Stored data entries

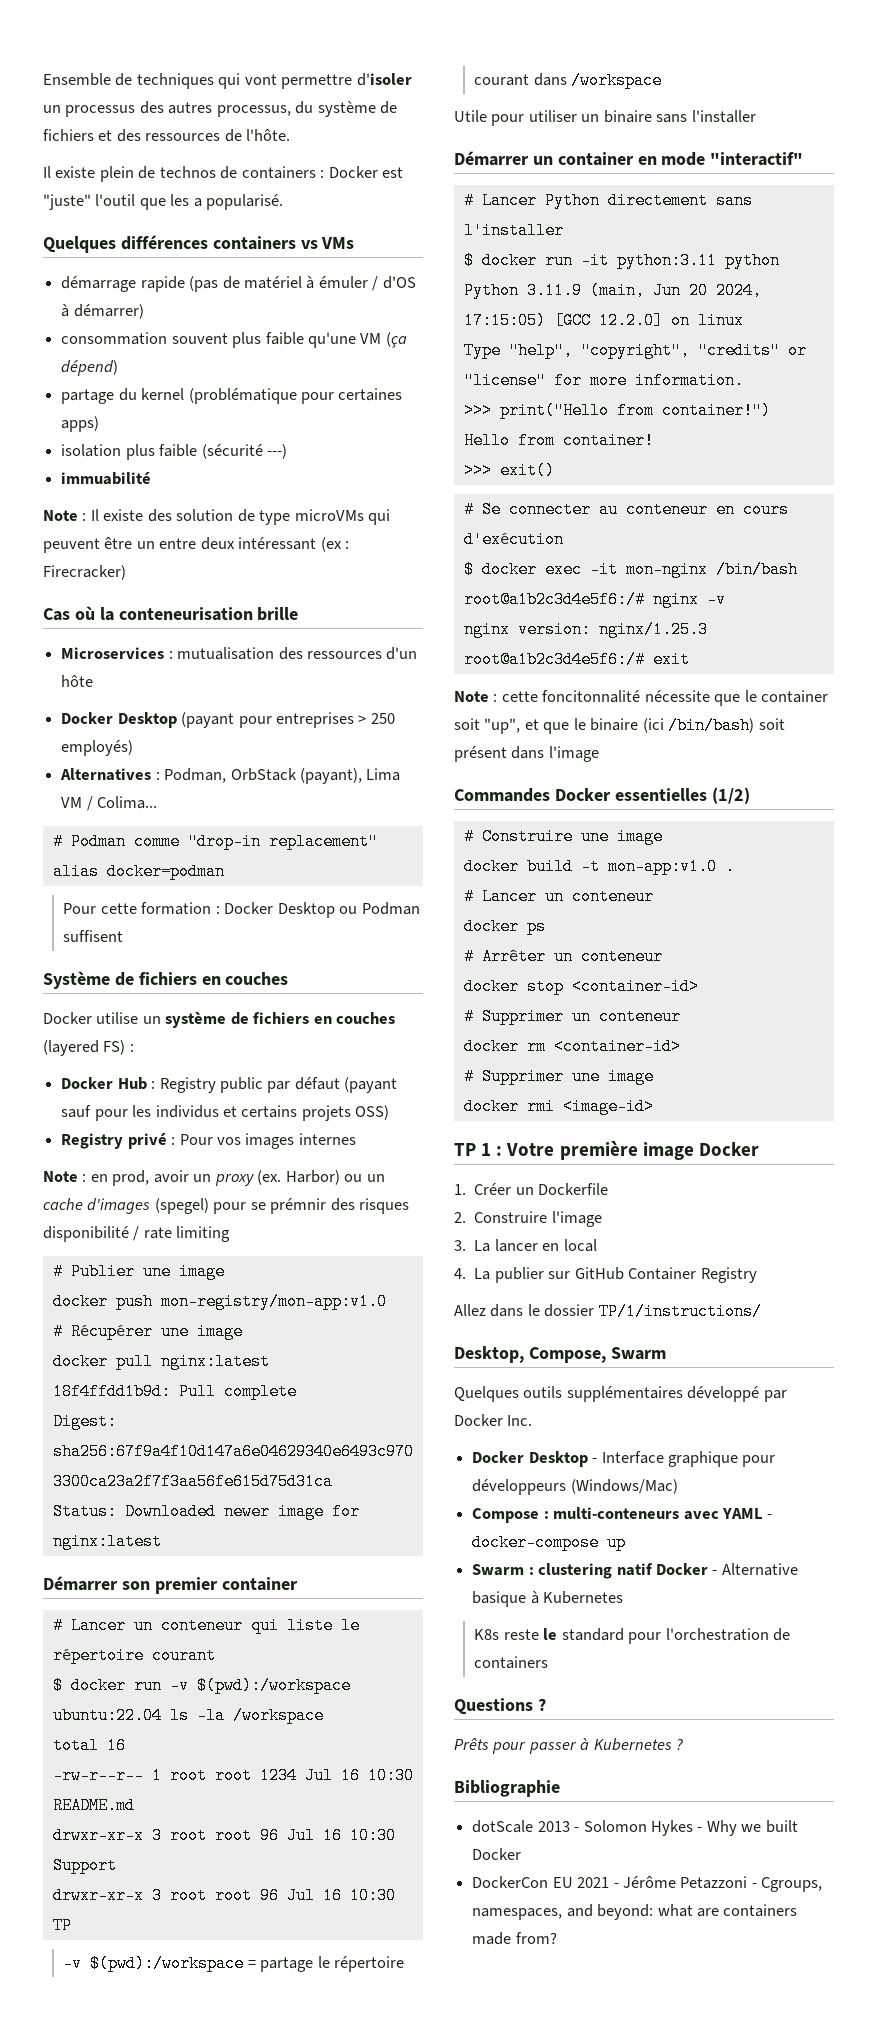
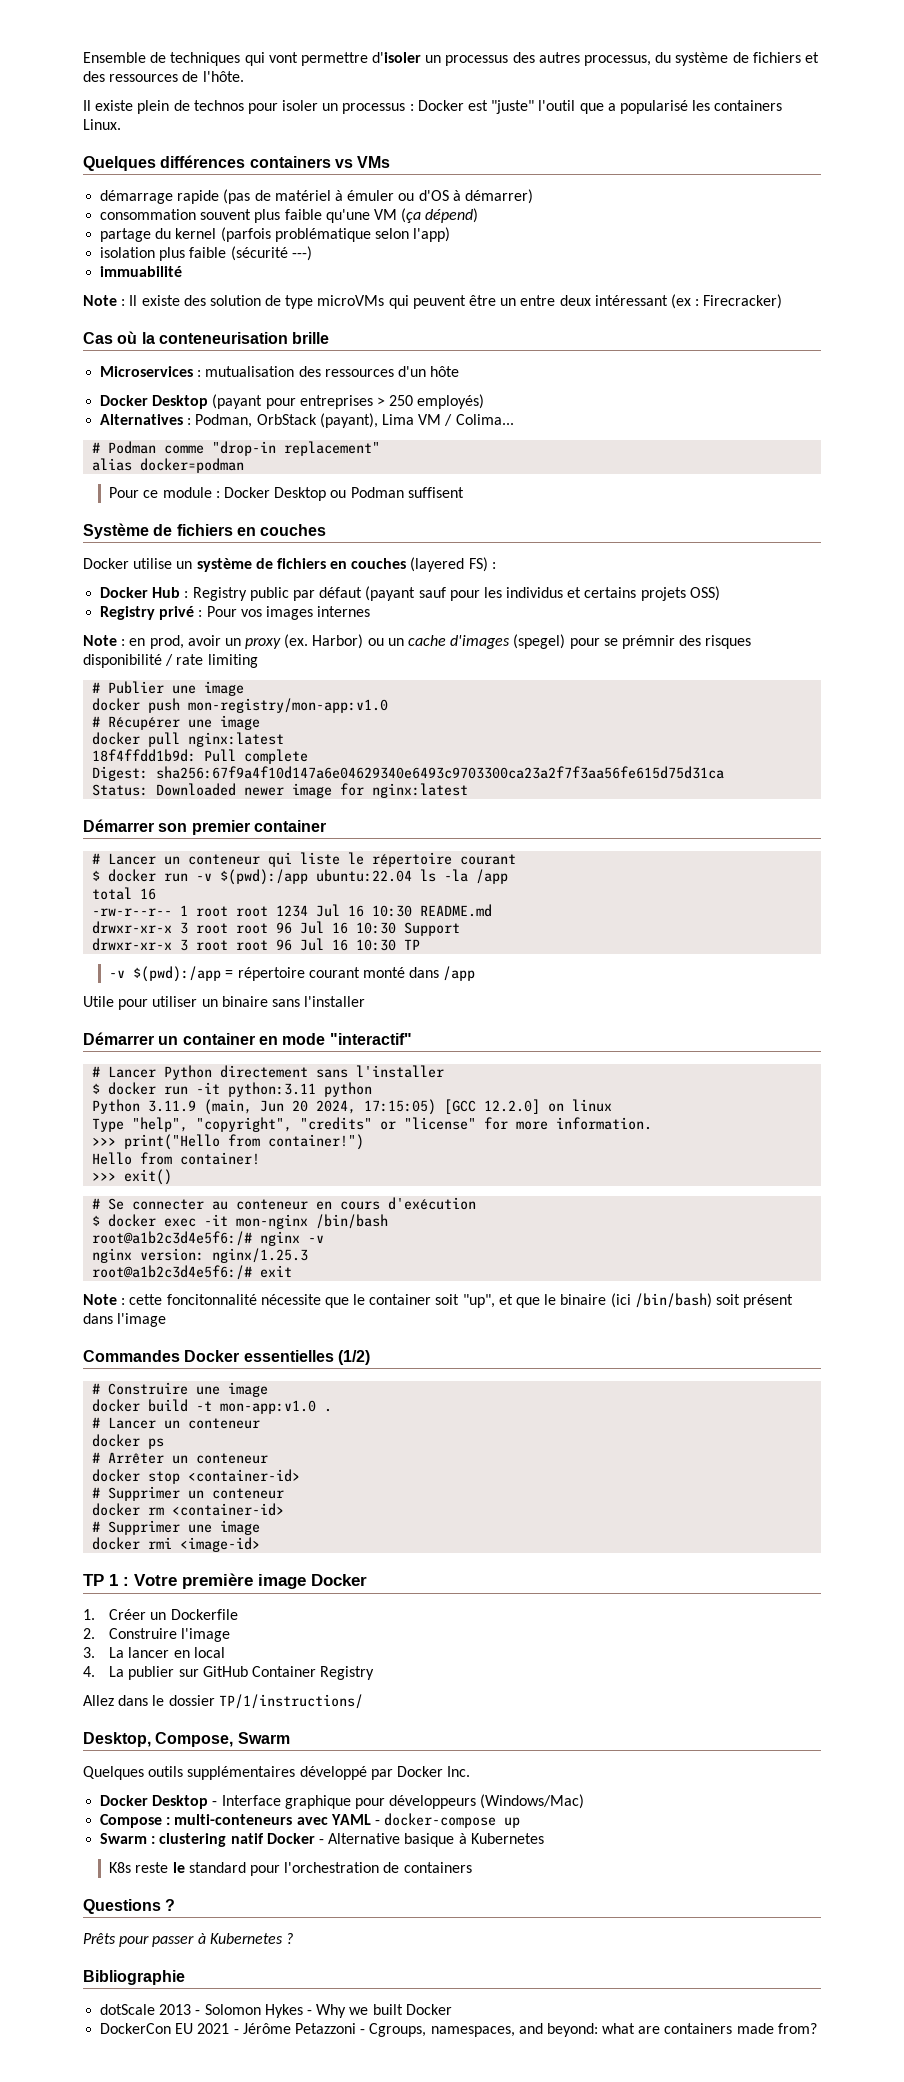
- Il existe plein de technos de containers : Docker est "juste" l'outil que les a popularisé.
+ Il existe plein de technos pour isoler un processus : Docker est "juste" l'outil que a popularisé les containers Linux.
- démarrage rapide (pas de matériel à émuler / d'OS à démarrer)
+ démarrage rapide (pas de matériel à émuler ou d'OS à démarrer)
- partage du kernel (problématique pour certaines apps)
+ partage du kernel (parfois problématique selon l'app)
- Pour cette formation : Docker Desktop ou Podman suffisent
+ Pour ce module : Docker Desktop ou Podman suffisent
- $ docker run -v $(pwd):/workspace ubuntu:22.04 ls -la /workspace
+ $ docker run -v $(pwd):/app ubuntu:22.04 ls -la /app
- -v $(pwd):/workspace = partage le répertoire courant dans /workspace
+ -v $(pwd):/app = répertoire courant monté dans /app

Task description — Which lines in the records above contain the string "popularisé"? Copy them.

Answer to this problem —
- Il existe plein de technos de containers : Docker est "juste" l'outil que les a popularisé.
+ Il existe plein de technos pour isoler un processus : Docker est "juste" l'outil que a popularisé les containers Linux.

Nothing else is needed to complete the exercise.